▸ EXERCISE REQUIREMENTS: Under this line are records; the part from the line containing "font-size: 13px ->" through the line containing "text: 前交付甲方 ->" should be repeated exactly. Please exclude pictures.

▸ DATA TO USE:
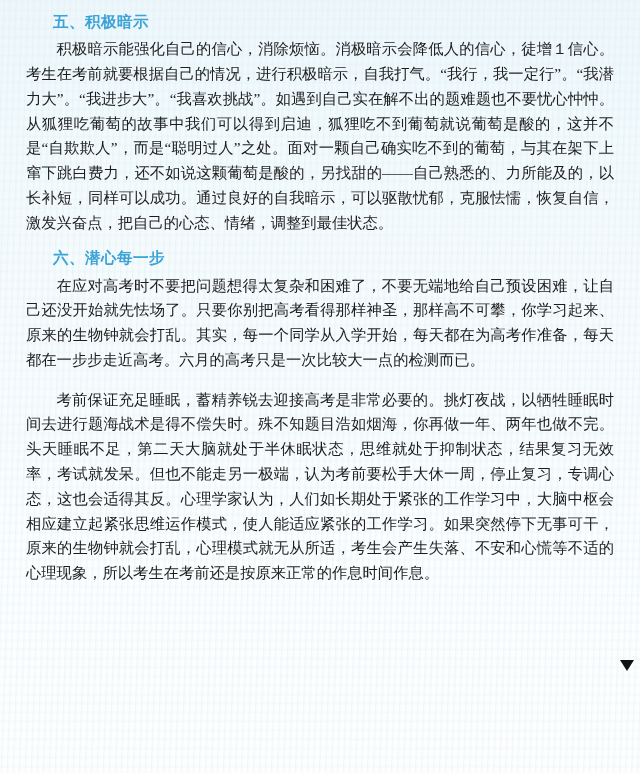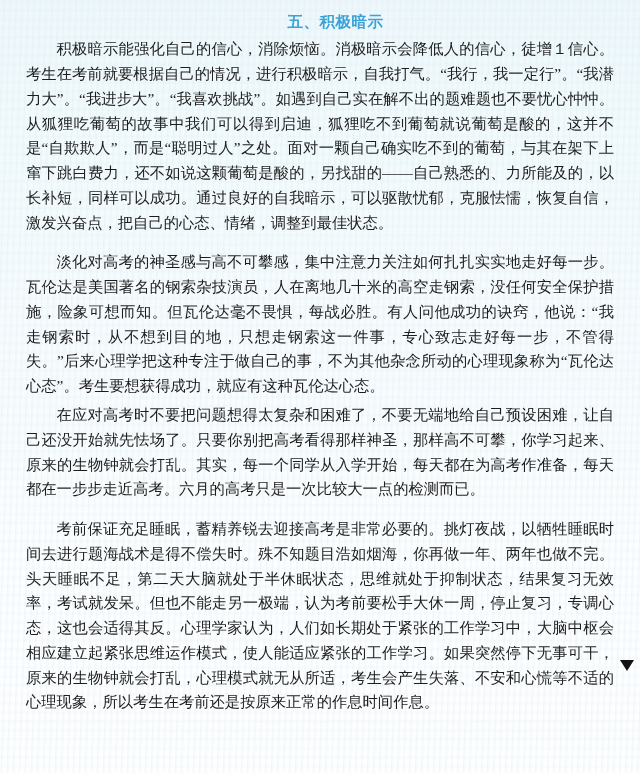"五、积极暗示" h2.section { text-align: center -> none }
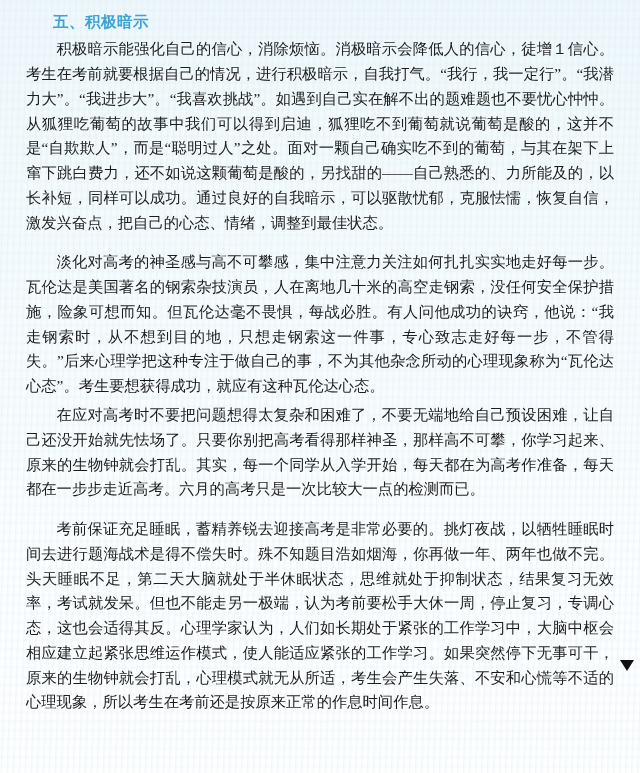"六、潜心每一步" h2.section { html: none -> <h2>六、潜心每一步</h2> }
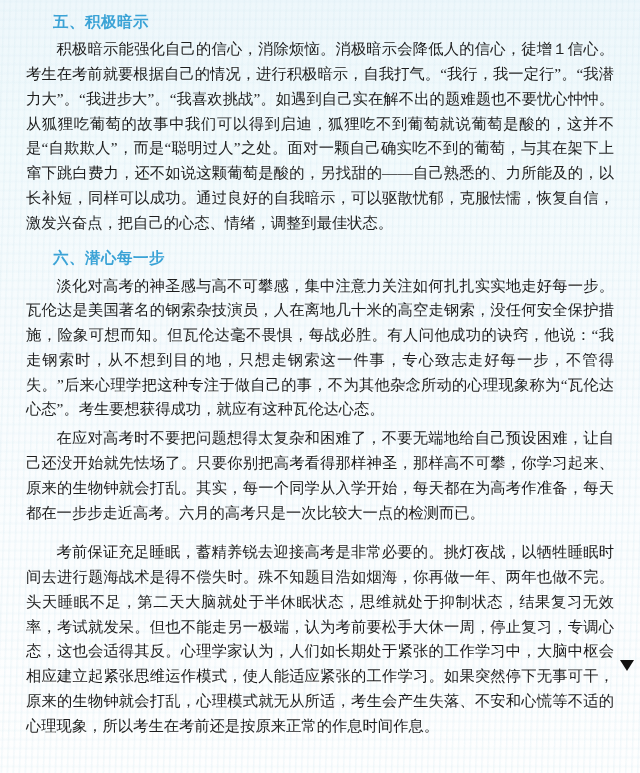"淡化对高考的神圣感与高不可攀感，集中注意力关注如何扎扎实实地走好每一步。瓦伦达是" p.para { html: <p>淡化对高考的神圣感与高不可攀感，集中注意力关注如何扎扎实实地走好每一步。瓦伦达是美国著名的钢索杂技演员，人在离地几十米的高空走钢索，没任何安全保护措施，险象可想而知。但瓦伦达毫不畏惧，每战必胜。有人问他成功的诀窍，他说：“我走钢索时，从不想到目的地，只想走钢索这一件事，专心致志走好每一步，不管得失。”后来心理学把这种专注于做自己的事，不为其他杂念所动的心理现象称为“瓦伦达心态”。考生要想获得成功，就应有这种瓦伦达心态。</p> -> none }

---

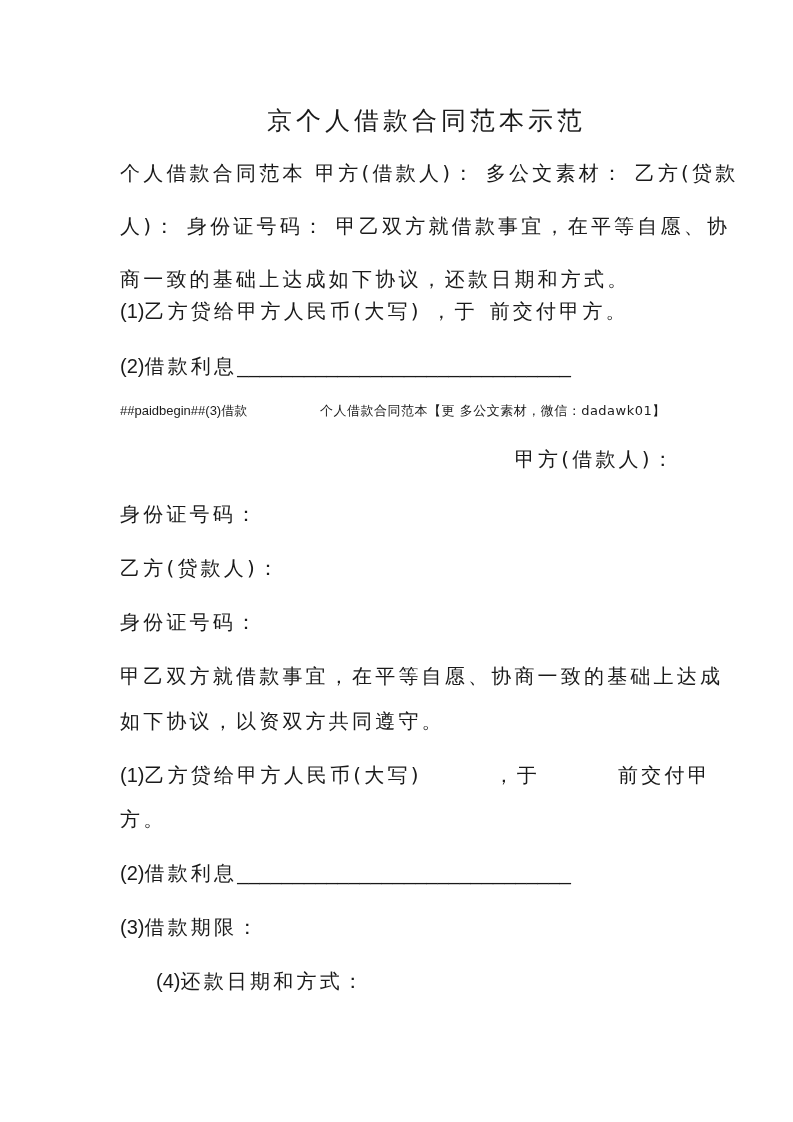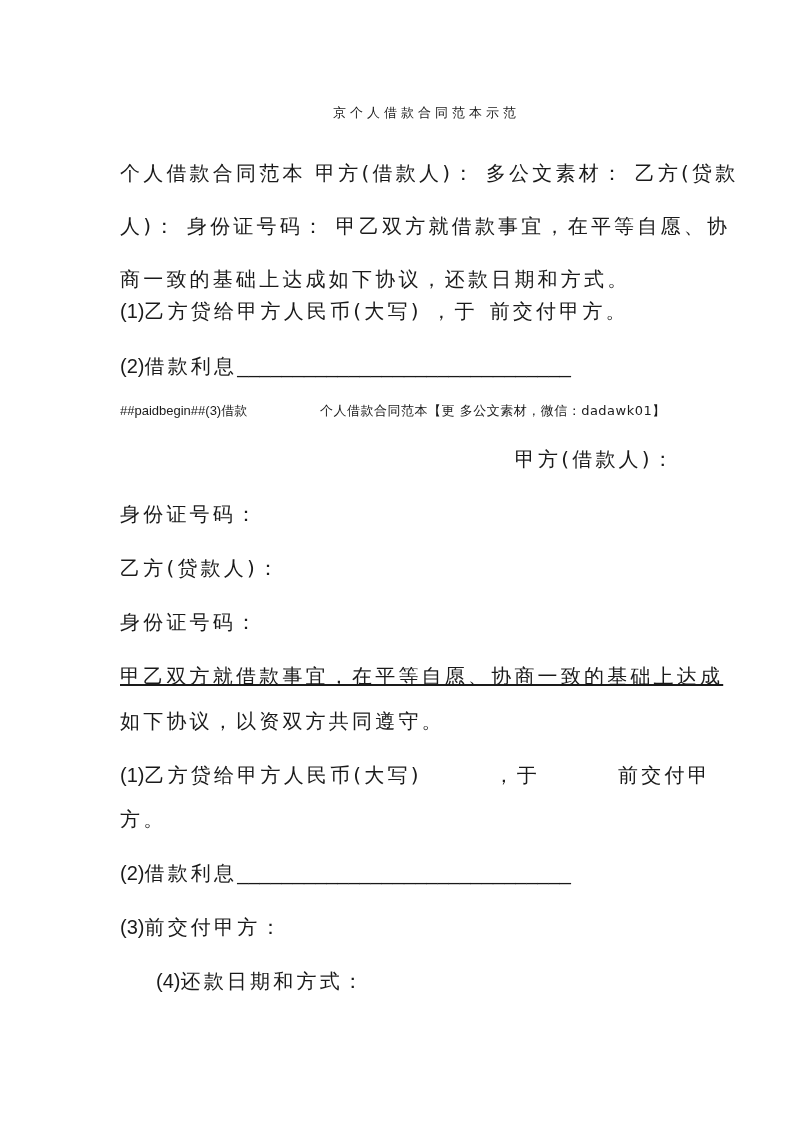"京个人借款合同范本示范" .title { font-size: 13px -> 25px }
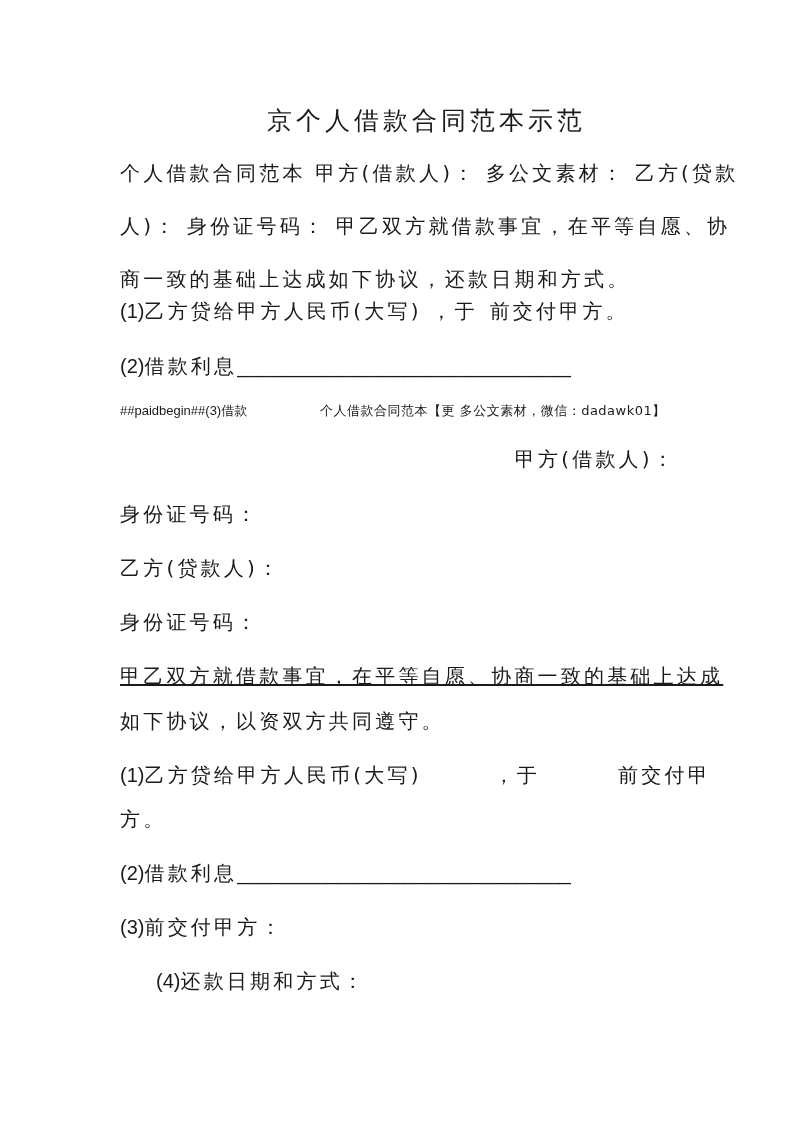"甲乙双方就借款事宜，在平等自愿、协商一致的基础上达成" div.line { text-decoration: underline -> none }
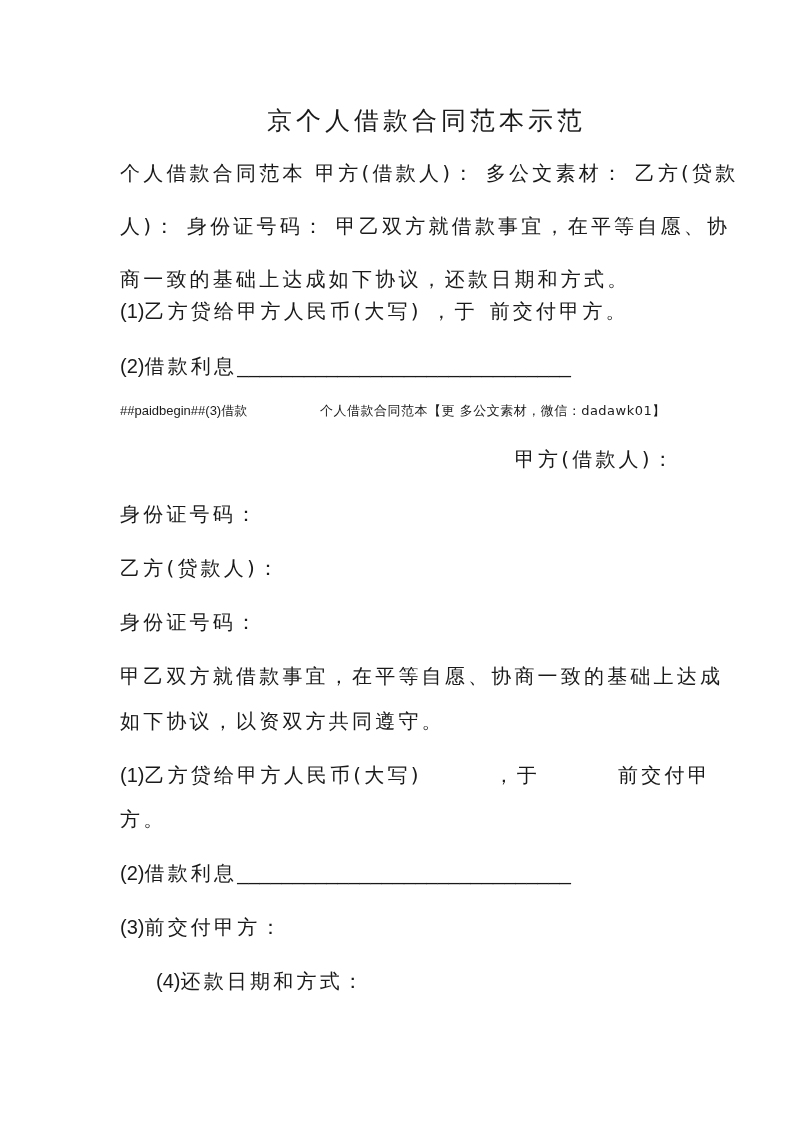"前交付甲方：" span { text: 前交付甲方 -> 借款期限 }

▸ SOLUTION:
"京个人借款合同范本示范" .title { font-size: 13px -> 25px }
"甲乙双方就借款事宜，在平等自愿、协商一致的基础上达成" div.line { text-decoration: underline -> none }
"前交付甲方：" span { text: 前交付甲方 -> 借款期限 }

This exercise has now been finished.